Open Design open-sources Cursor Design AI studio

Open Design announced that Cursor Design is now open source, publishing the code in a public repo today and highlighting its six‑step workflow – point, comment, mark, edit, capture, remix – in a brief tweet.

A quick look at what Cursor Design offers

Cursor Design presents an AI‑powered design studio where you can click a UI element, add a comment, and let the model generate variations or edits on the fly. The workflow is deliberately simple: you point at a component, comment on the desired change, the AI marks the area, edits the asset, captures the result, and you can remix further. The tool aims to accelerate UI iteration without leaving the design canvas.

Getting started as a startup engineer

Because the project is open source, you can clone the repository and run it locally. The documentation bundles a Dockerfile, so a single docker compose up will spin up the service and a lightweight front‑end. No license fees are required, but you will need compute resources for the underlying model – typically a GPU with at least 8 GB VRAM for reasonable latency.

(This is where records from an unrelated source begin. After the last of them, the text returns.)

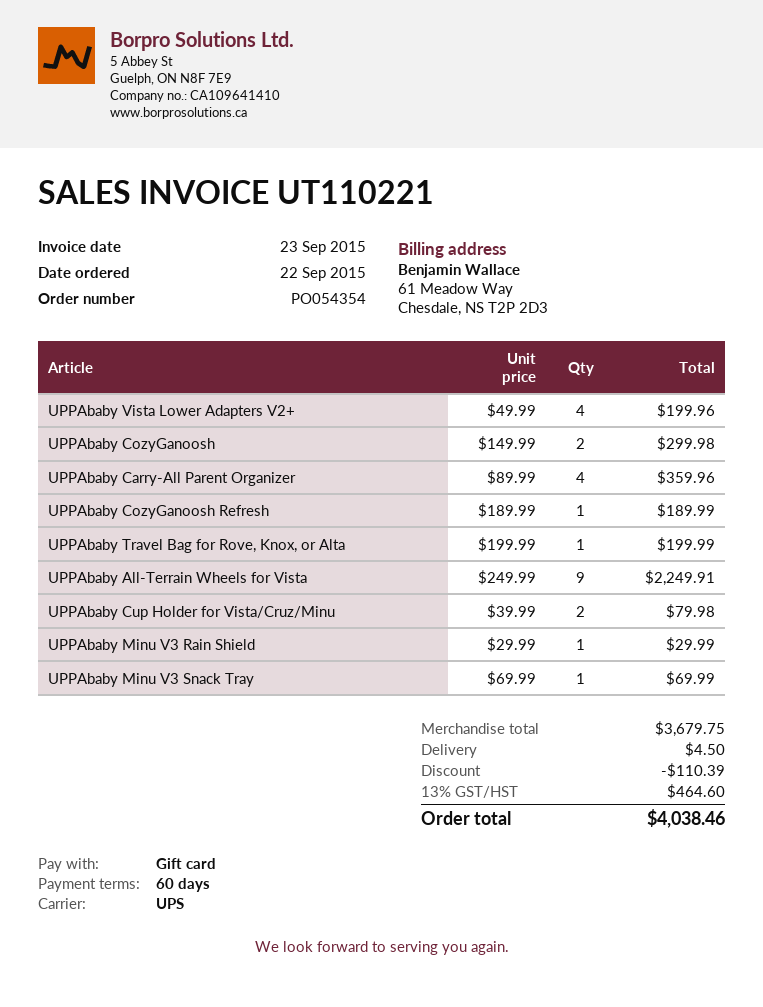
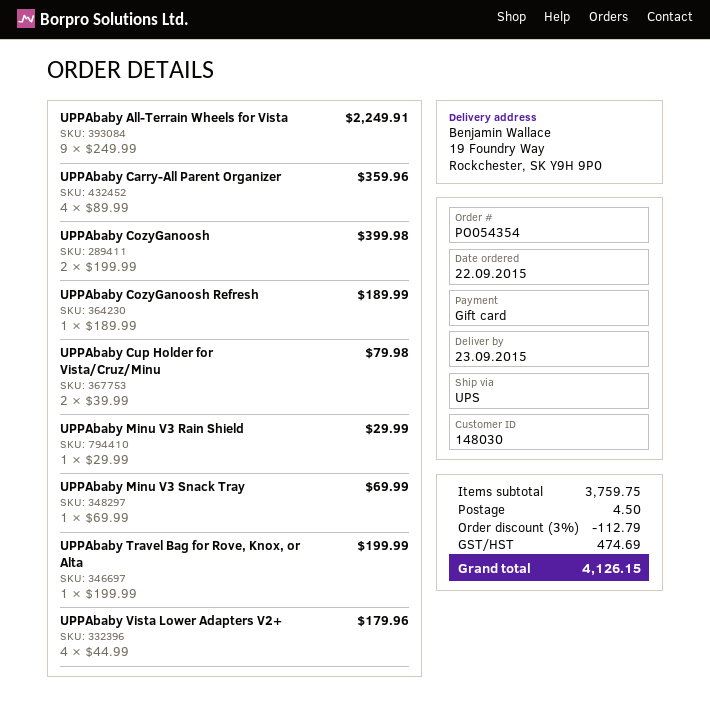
UPPAbaby Vista Lower Adapters V2+: 4 x 49.99 = 199.96 -> 4 x 44.99 = 179.96
UPPAbaby CozyGanoosh: 2 x 149.99 = 299.98 -> 2 x 199.99 = 399.98
subtotal: 3679.75 -> 3759.75
discount: 110.39 -> 112.79
tax: 464.60 -> 474.69
total: 4038.46 -> 4126.15

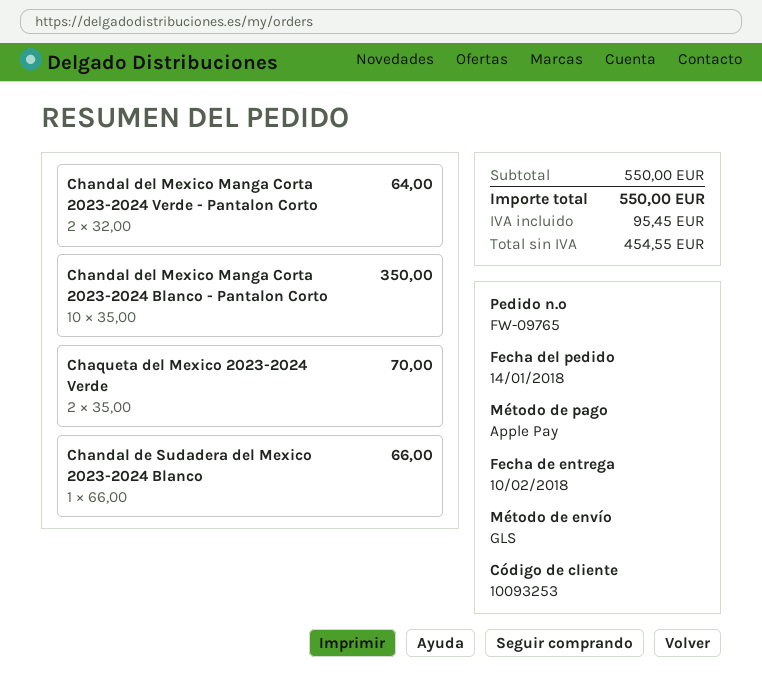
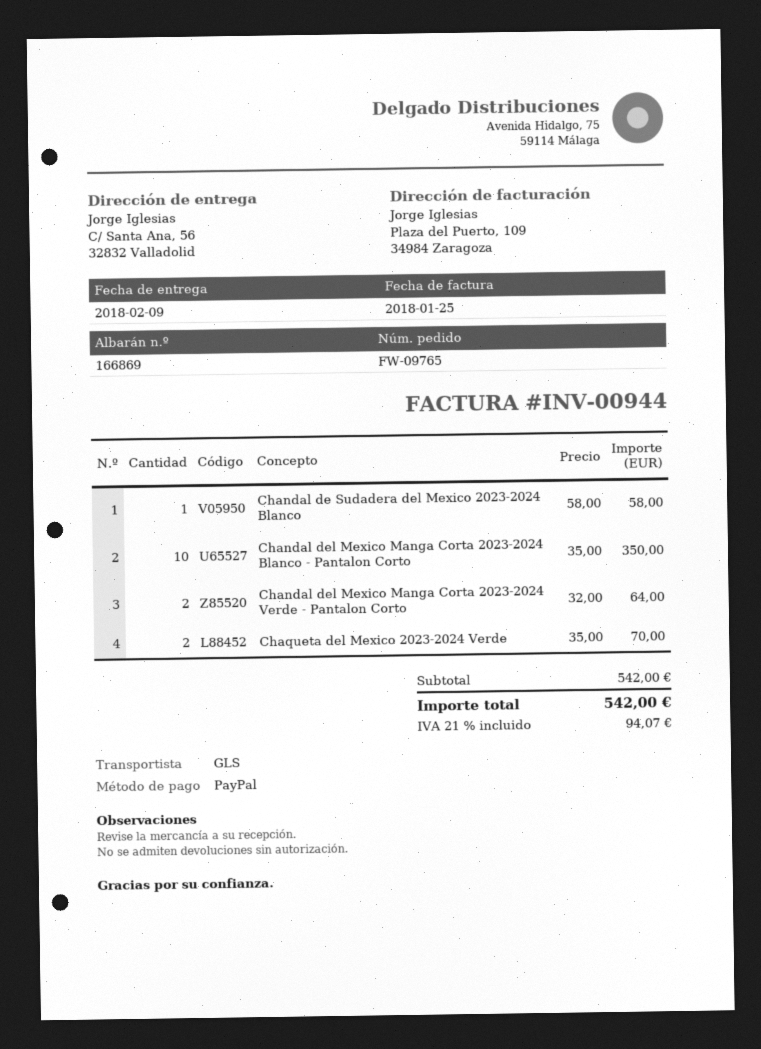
delivery date: 2018-02-10 -> 2018-02-09
payment method: Apple Pay -> PayPal
Chandal de Sudadera del Mexico 2023-2024 Blanco: 1 x 66.00 = 66.00 -> 1 x 58.00 = 58.00
subtotal: 550.00 -> 542.00
tax: 95.45 -> 94.07
total: 550.00 -> 542.00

Caveats and cost considerations

While the code is free, the AI model it ships with is a large transformer that can be expensive to run in production. Expect cloud GPU pricing of $0.40–$0.80 per hour for a modest instance. The model also produces occasional false‑positive design suggestions, so you’ll need a manual review step. Finally, the current release only supports raster assets; vector‑heavy workflows may need additional tooling.

When to try Cursor Design

If your team already experiments with AI‑assisted UI prototyping and has access to GPU resources, spin up a test instance this week to evaluate the remix workflow on a small feature flag UI. Track latency and output quality before committing to any larger rollout.